__The task__. Only one stretch of the data below is wanted: the lines from the one with "- Doubling down" through the one with "in Protective Custody", repeated exactly.

__Data records__.
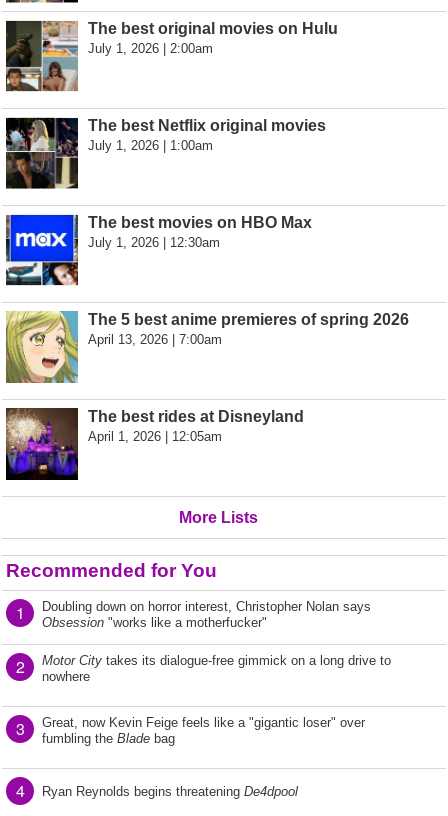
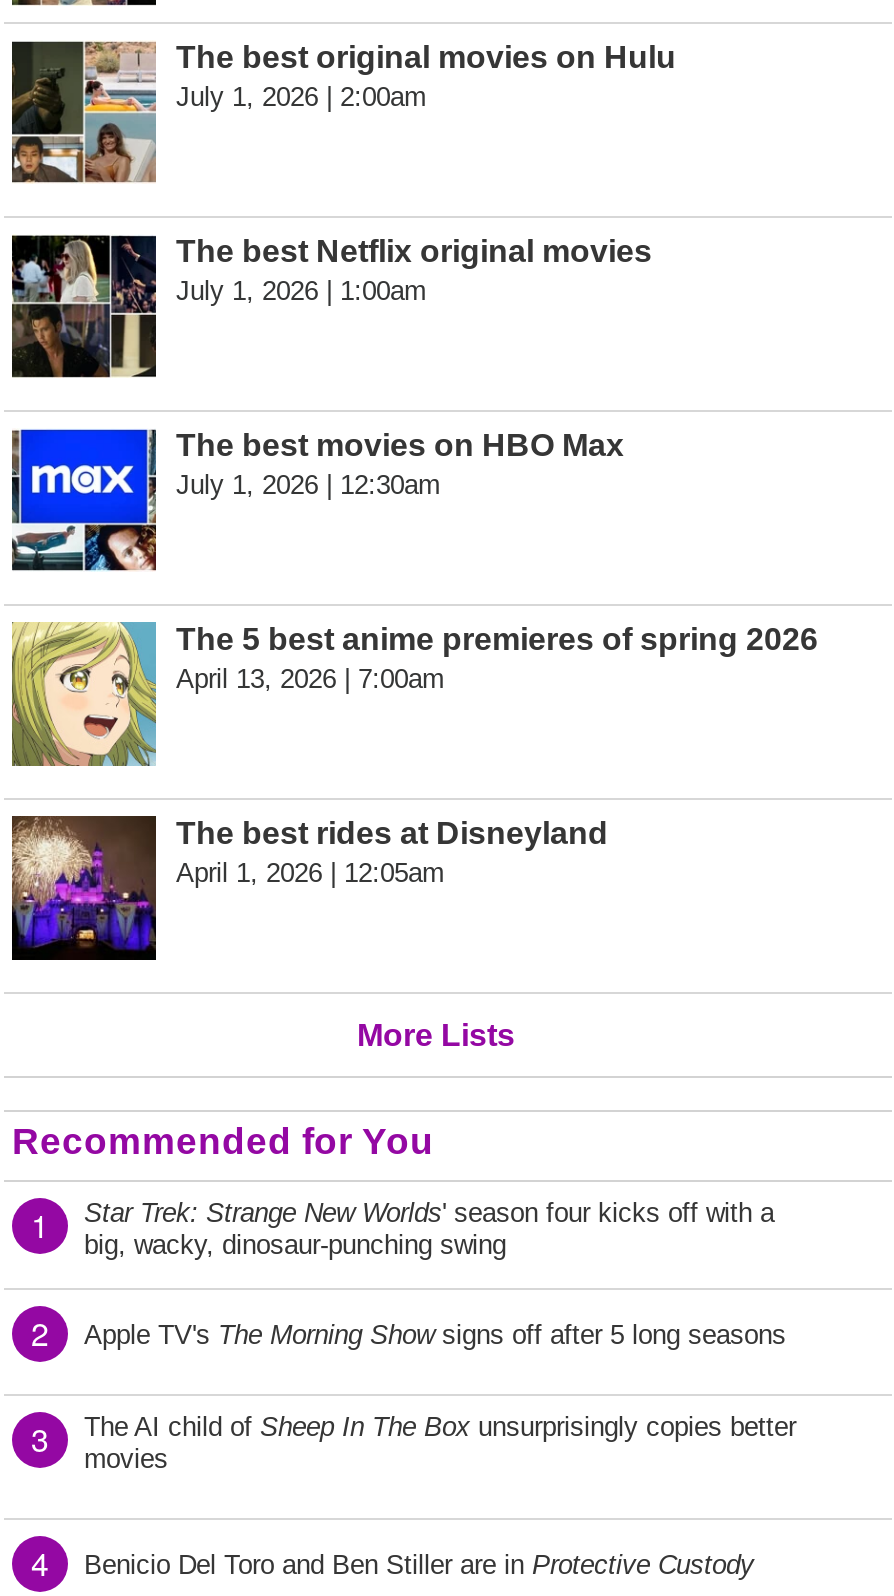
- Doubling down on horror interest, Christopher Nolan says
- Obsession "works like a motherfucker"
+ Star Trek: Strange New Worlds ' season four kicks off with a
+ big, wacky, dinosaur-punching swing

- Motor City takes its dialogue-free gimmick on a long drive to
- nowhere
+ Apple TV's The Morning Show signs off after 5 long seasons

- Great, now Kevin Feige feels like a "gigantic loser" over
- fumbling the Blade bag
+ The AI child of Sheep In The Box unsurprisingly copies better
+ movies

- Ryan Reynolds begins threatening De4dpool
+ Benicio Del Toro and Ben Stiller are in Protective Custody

---

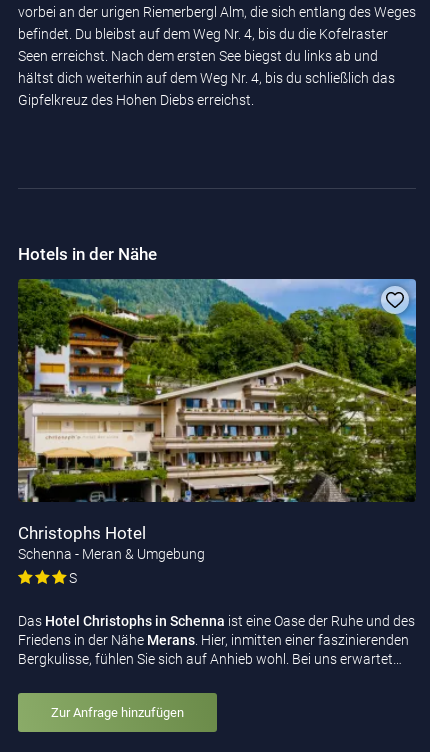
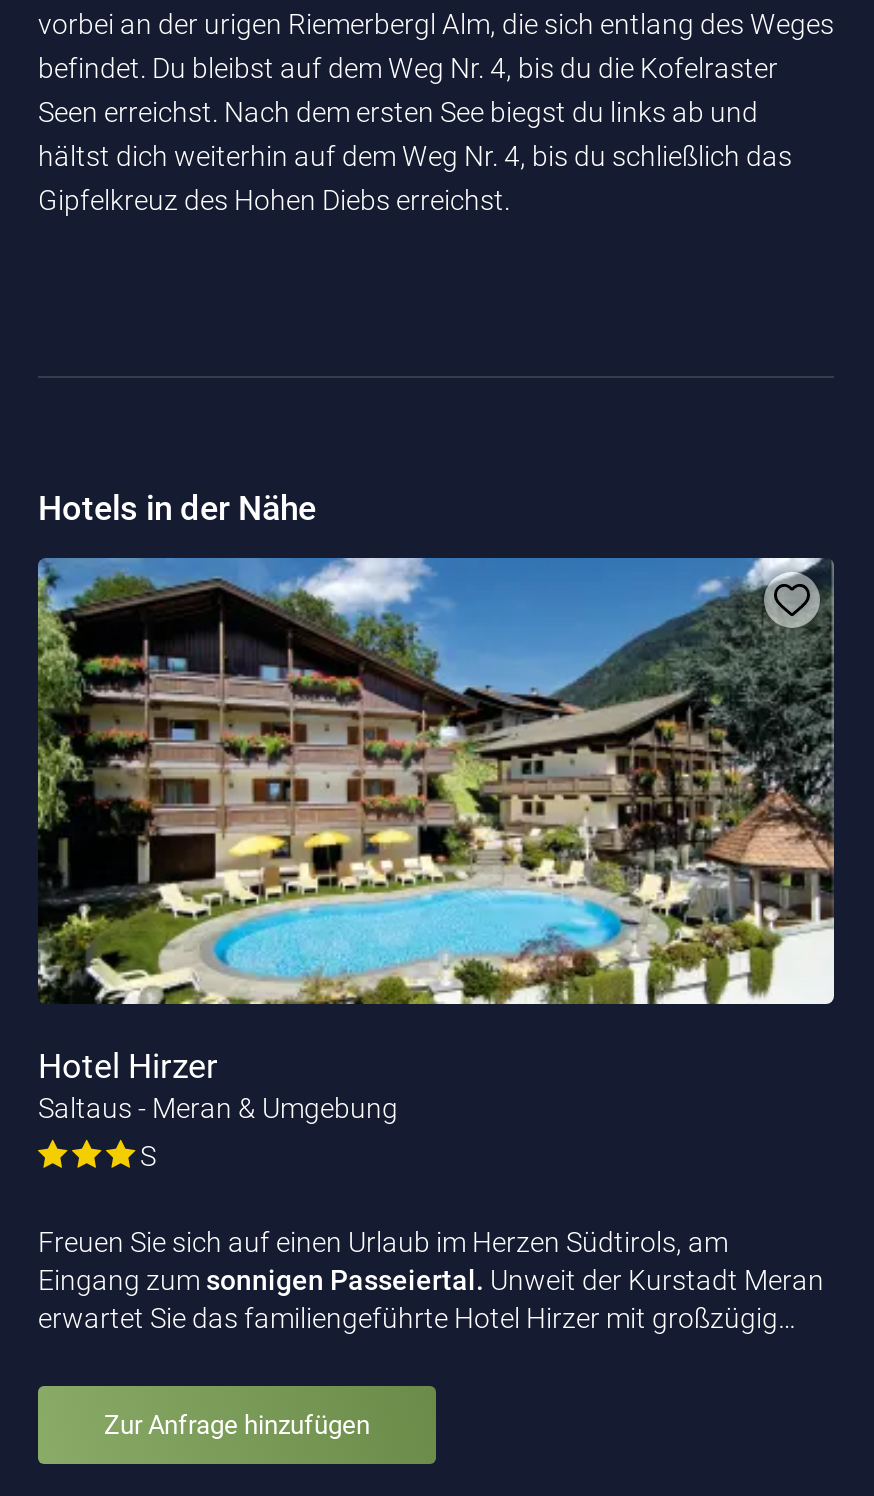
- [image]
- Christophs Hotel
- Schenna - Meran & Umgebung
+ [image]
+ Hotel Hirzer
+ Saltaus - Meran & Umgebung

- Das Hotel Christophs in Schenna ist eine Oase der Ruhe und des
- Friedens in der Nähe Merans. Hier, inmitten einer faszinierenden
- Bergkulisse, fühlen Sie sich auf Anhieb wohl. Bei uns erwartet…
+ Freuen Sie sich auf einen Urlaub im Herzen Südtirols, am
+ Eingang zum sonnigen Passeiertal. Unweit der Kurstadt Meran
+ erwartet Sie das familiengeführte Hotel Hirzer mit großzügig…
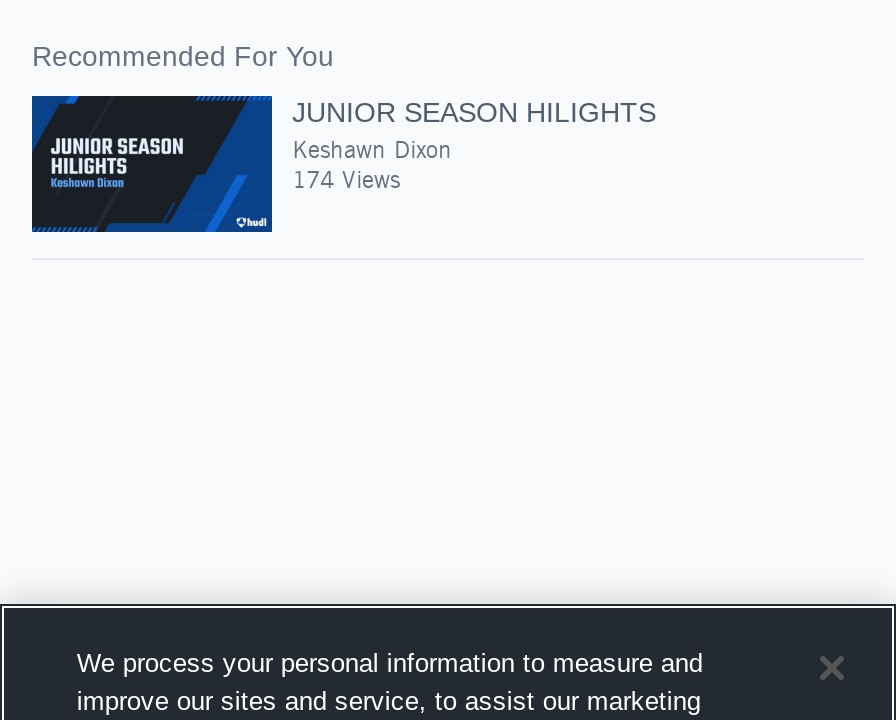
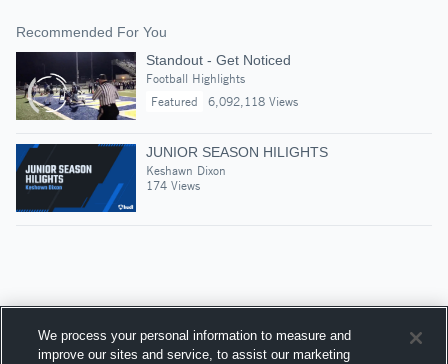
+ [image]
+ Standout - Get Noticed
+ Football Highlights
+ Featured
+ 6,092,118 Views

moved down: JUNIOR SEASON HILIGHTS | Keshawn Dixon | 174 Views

__Finished task__.
- Doubling down on horror interest, Christopher Nolan says
- Obsession "works like a motherfucker"
+ Star Trek: Strange New Worlds ' season four kicks off with a
+ big, wacky, dinosaur-punching swing

- Motor City takes its dialogue-free gimmick on a long drive to
- nowhere
+ Apple TV's The Morning Show signs off after 5 long seasons

- Great, now Kevin Feige feels like a "gigantic loser" over
- fumbling the Blade bag
+ The AI child of Sheep In The Box unsurprisingly copies better
+ movies

- Ryan Reynolds begins threatening De4dpool
+ Benicio Del Toro and Ben Stiller are in Protective Custody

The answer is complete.